The WFD acknowledges the existence of considerable pressures on the aquatic environment, including that from chemical pollution, and the need for sustainable water management. Its environmental objectives include the achievement of good chemical and ecological status for surface and groundwater bodies, and the prevention of deterioration. The Directive is implemented at the level of river basin districts (RBDs). Member States were required to adopt by 2009 a River Basin Management Plan (RBMP) based inter alia on a pressures and impact analysis and the results of monitoring, and a programme of measures for each district.

To meet good chemical status, water bodies must meet the EQS set for the PS and other 8 pollutants that were already regulated at EU level. The current 33 PS include a range of industrial chemicals, plant protection products and metals/metal compounds. Some PS are identified as Priority Hazardous Substances (PHS) because of their persistence, bioaccumulation and/or toxicity or equivalent level of concern, criteria consistent with the criteria for Substances of Very High Concern (SVHCs) under REACH[5]. Member States are required to monitor the PS in surface water bodies, and to report exceedances of the EQS. The WFD requires the adoption of measures to control the discharges, emissions and losses of PS and PHS to the aquatic environment – progressive reduction in the case of PS, cessation or phasing out in the case of PHS.

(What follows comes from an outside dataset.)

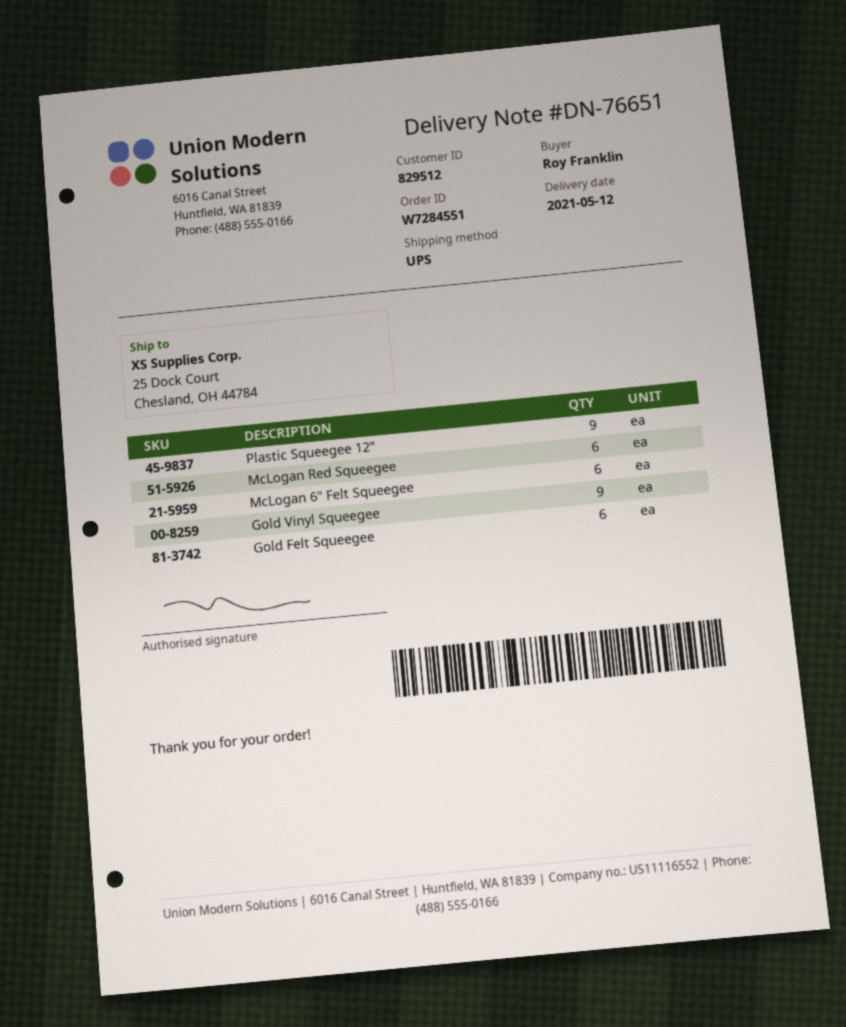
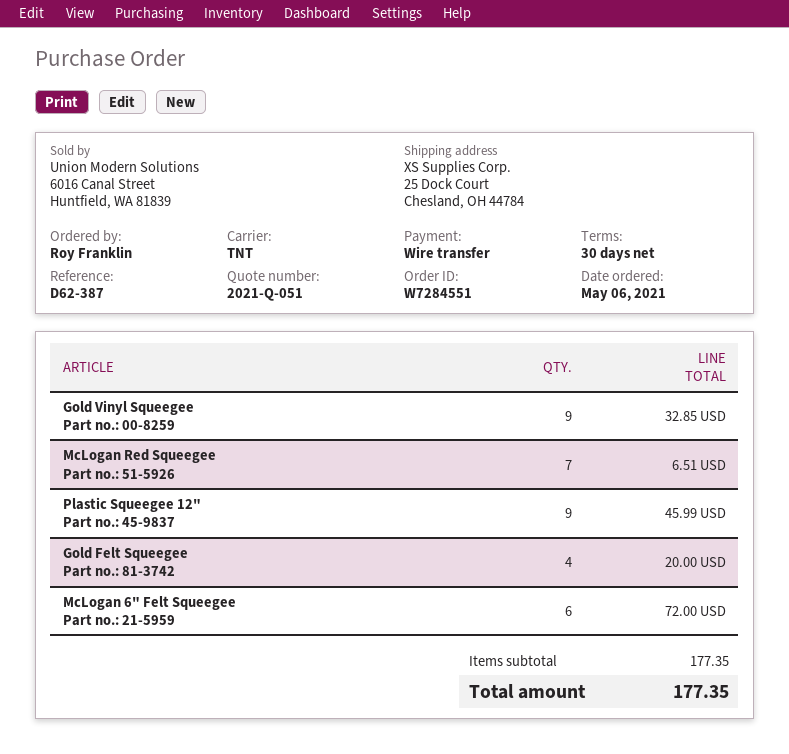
shipping method: UPS -> TNT
McLogan Red Squeegee: 6 -> 7
Gold Felt Squeegee: 6 -> 4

The objective of good ecological status requires that for chemicals identified as substances of concern at local/river-basin/national level but not as PS at EU level, standards have to be set at national level. These chemicals are known as river basin specific pollutants.

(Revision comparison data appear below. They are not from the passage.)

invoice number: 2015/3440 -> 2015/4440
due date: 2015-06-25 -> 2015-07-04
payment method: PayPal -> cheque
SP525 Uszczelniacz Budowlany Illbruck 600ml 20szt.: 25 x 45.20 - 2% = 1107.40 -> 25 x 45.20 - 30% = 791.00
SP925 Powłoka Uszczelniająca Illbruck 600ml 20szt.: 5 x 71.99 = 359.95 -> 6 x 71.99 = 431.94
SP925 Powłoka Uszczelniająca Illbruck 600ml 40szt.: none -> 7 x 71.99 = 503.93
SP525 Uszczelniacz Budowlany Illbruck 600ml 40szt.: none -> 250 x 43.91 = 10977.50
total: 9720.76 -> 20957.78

Technical work on the review of the PS list began in 2007 with a prioritisation exercise to identify possible new PS, and this was followed by the processes of setting EQS for them and reviewing the EQS for and status of the existing PS. The proposed new substances and changes to existing substances are expected to be taken into account in the 2015 updated RBMPs and programmes of measures.

In the course of reviewing the PS list, improvements in the functioning of the EQSD were identified, as well as a mechanism for improving the identification of additional PS in future reviews.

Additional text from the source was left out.